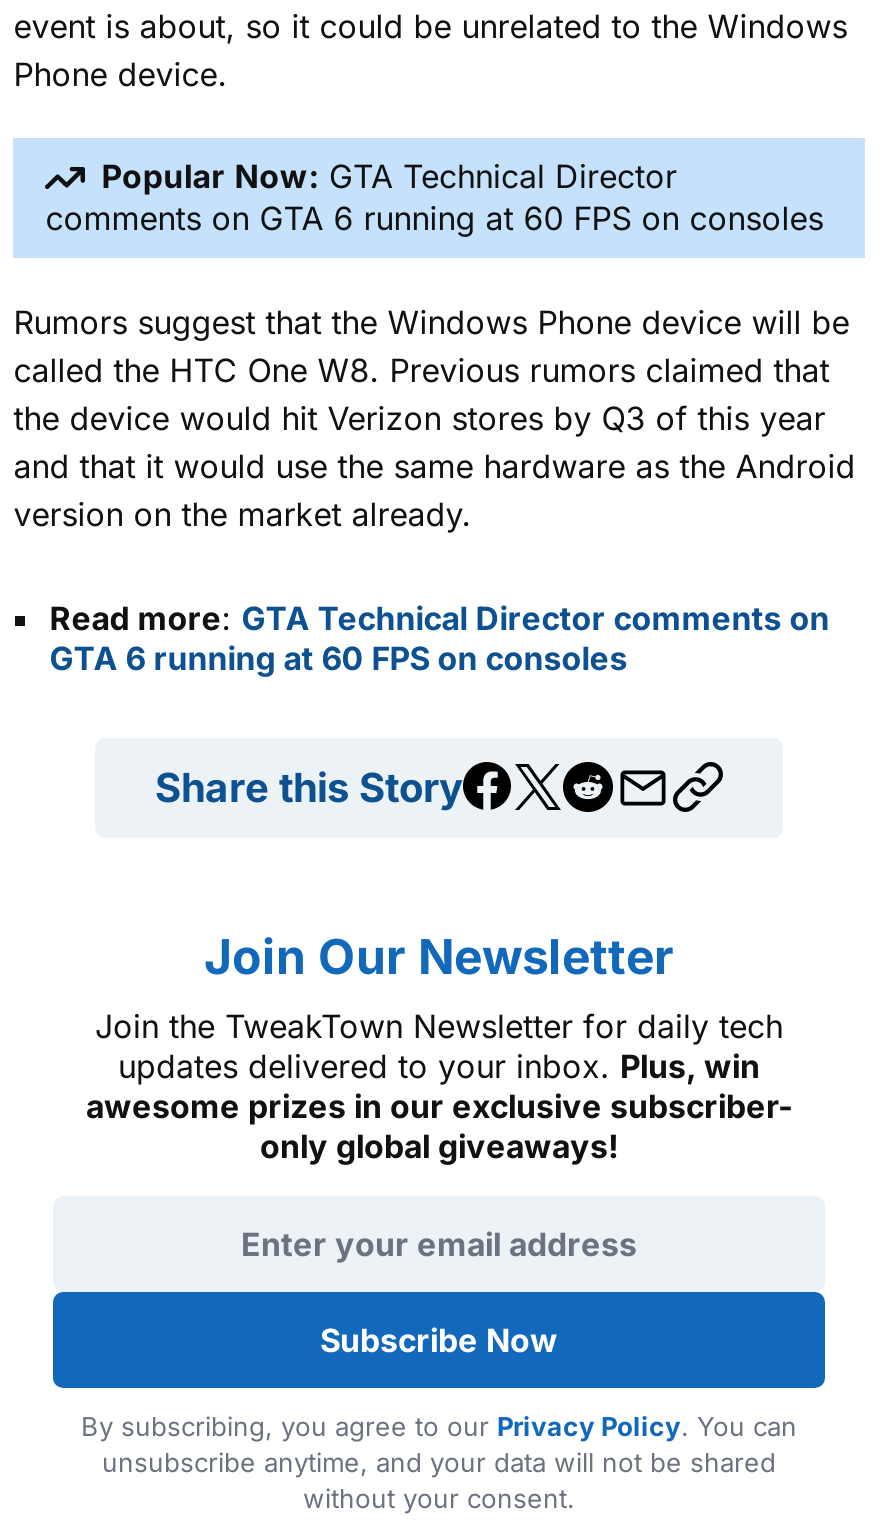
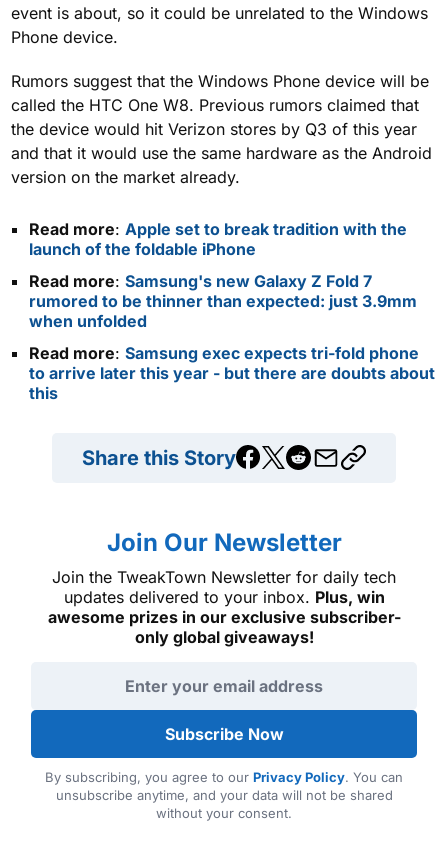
- Popular Now: GTA Technical Director
- comments on GTA 6 running at 60 FPS on consoles

moved up: Rumors suggest that the Windows Phone device will be | called the HTC One W8. Previous rumors claimed that | the device would hit Verizon stores by Q3 of this year | and that it would use the same hardware as the Android | version on the market already.

- Read more: GTA Technical Director comments on
- GTA 6 running at 60 FPS on consoles
+ Read more: Apple set to break tradition with the
+ launch of the foldable iPhone
+ Read more: Samsung's new Galaxy Z Fold 7
+ rumored to be thinner than expected: just 3.9mm
+ when unfolded
+ Read more: Samsung exec expects tri-fold phone
+ to arrive later this year - but there are doubts about
+ this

^^^^^^^^

- **Task statement**
Print out the whole of the material word for word, without pictures.

- **Reply to the exercise**
- Popular Now: GTA Technical Director
- comments on GTA 6 running at 60 FPS on consoles

moved up: Rumors suggest that the Windows Phone device will be | called the HTC One W8. Previous rumors claimed that | the device would hit Verizon stores by Q3 of this year | and that it would use the same hardware as the Android | version on the market already.

- Read more: GTA Technical Director comments on
- GTA 6 running at 60 FPS on consoles
+ Read more: Apple set to break tradition with the
+ launch of the foldable iPhone
+ Read more: Samsung's new Galaxy Z Fold 7
+ rumored to be thinner than expected: just 3.9mm
+ when unfolded
+ Read more: Samsung exec expects tri-fold phone
+ to arrive later this year - but there are doubts about
+ this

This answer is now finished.